The required answer is every line of the data containing the word "font".

[Records drawn from a dataset]
Segment Open

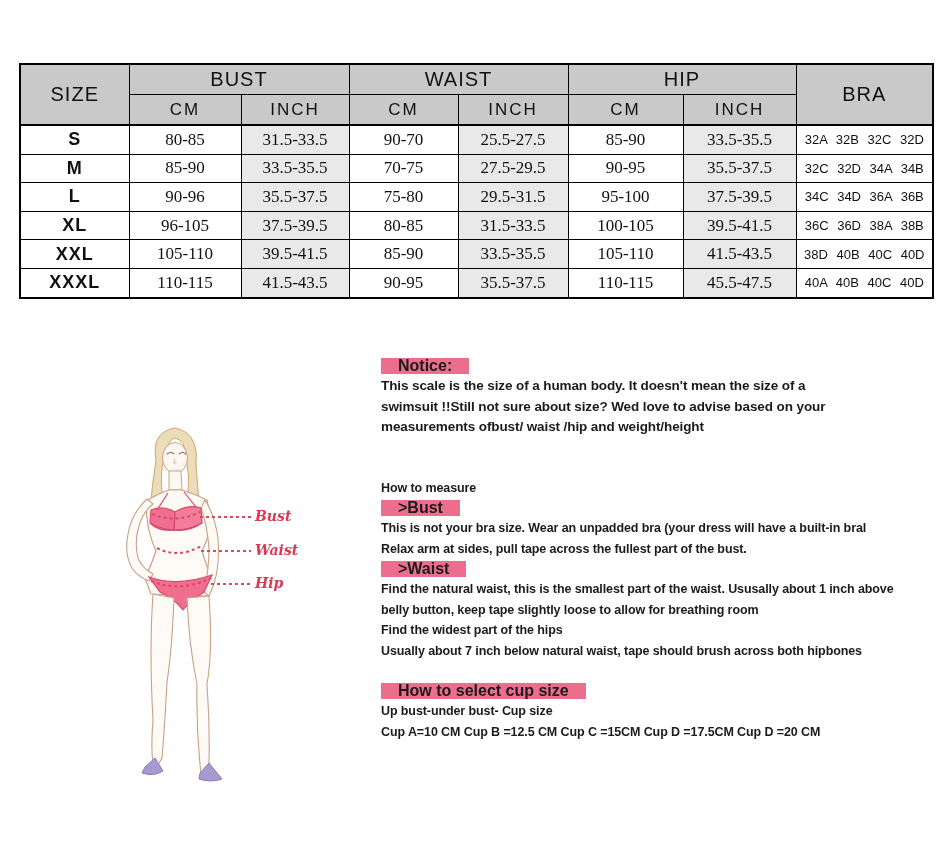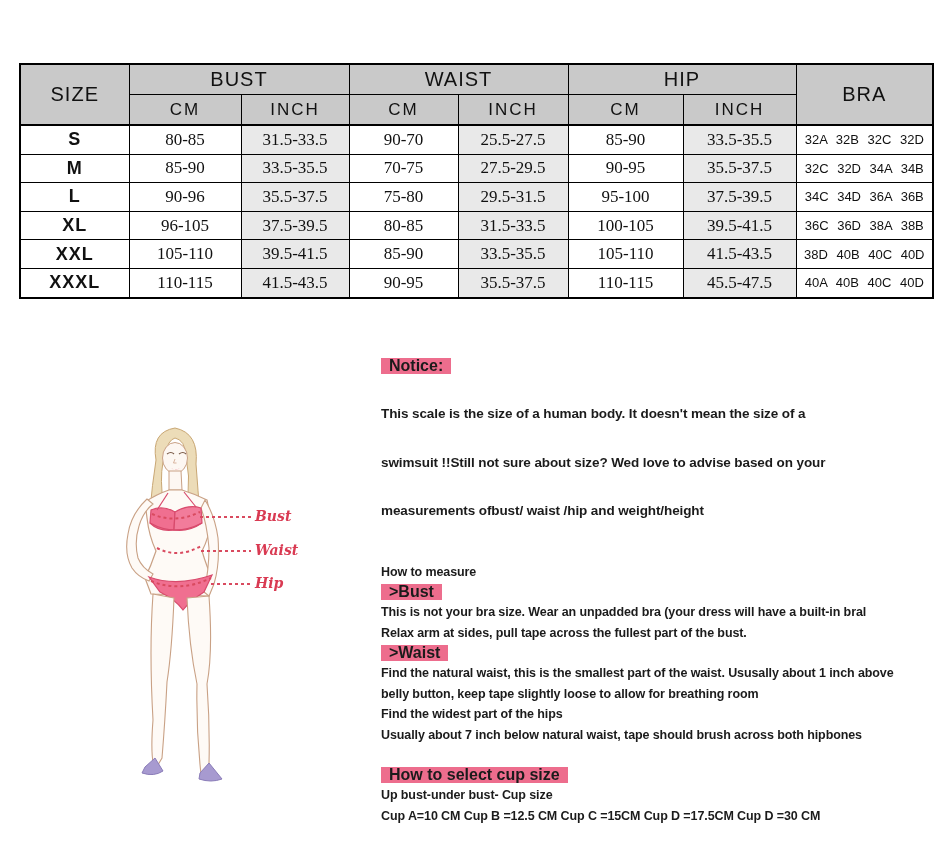--- a/index.html
+++ b/index.html
@@ -34,7 +34,7 @@
               font-family:"Liberation Sans",sans-serif;font-weight:bold;color:#1b1b1b;}
   .ln{font-size:12.5px;line-height:20.5px;letter-spacing:-0.1px;}
   .ln-lg{font-size:13.5px;line-height:20.5px;margin-top:28px;}
-  .hl{display:inline-block;background:#ed6d8d;color:#1b1b1b;padding:0 8px;
+  .hl{display:inline-block;background:#ed6d8d;color:#1b1b1b;padding:0 17px;
       line-height:16px;margin:2px 0;}
   .gap{height:20px;}
 </style>

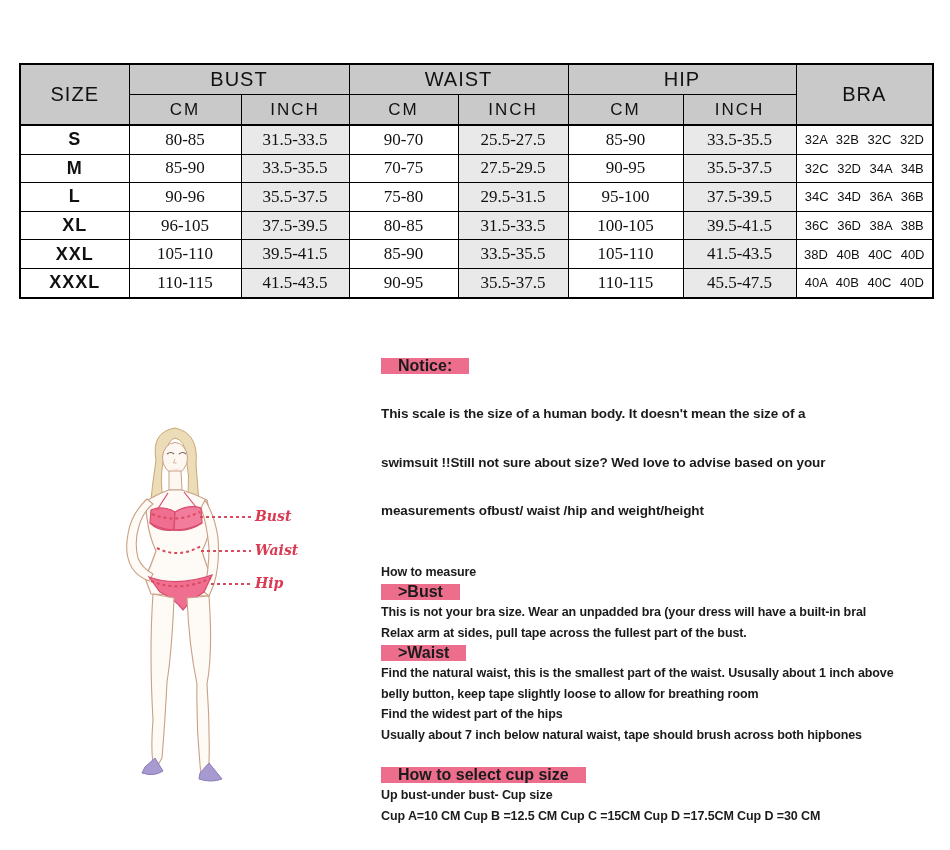--- a/index.html
+++ b/index.html
@@ -33,7 +33,7 @@
   .notice-col{position:absolute;left:381px;top:356px;width:552px;
               font-family:"Liberation Sans",sans-serif;font-weight:bold;color:#1b1b1b;}
   .ln{font-size:12.5px;line-height:20.5px;letter-spacing:-0.1px;}
-  .ln-lg{font-size:13.5px;line-height:20.5px;margin-top:28px;}
+  .ln-lg{font-size:13.5px;line-height:20.5px;}
   .hl{display:inline-block;background:#ed6d8d;color:#1b1b1b;padding:0 17px;
       line-height:16px;margin:2px 0;}
   .gap{height:20px;}

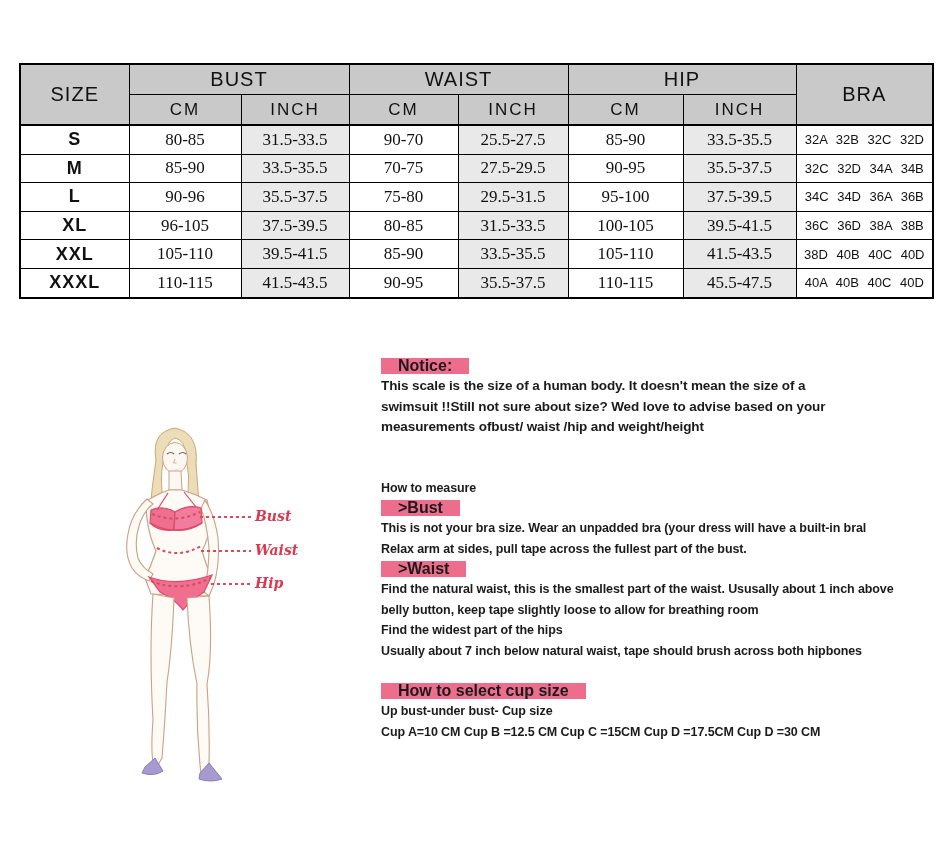--- a/index.html
+++ b/index.html
@@ -203,7 +203,7 @@
     <div class="gap"></div>
     <div><span class="hl">How to select cup size</span></div>
     <div class="ln">Up bust-under bust- Cup size</div>
-    <div class="ln">Cup A=10 CM Cup B =12.5 CM Cup C =15CM Cup D =17.5CM Cup D =30 CM</div>
+    <div class="ln">Cup A=10 CM Cup B =12.5 CM Cup C =15CM Cup D =17.5CM Cup D =20 CM</div>
   </div>
 
 </div>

Segment Closed

## Response to this exercise
               font-family:"Liberation Sans",sans-serif;font-weight:bold;color:#1b1b1b;}
   .ln{font-size:12.5px;line-height:20.5px;letter-spacing:-0.1px;}
   .ln-lg{font-size:13.5px;line-height:20.5px;margin-top:28px;}
               font-family:"Liberation Sans",sans-serif;font-weight:bold;color:#1b1b1b;}
   .ln{font-size:12.5px;line-height:20.5px;letter-spacing:-0.1px;}
-  .ln-lg{font-size:13.5px;line-height:20.5px;margin-top:28px;}
+  .ln-lg{font-size:13.5px;line-height:20.5px;}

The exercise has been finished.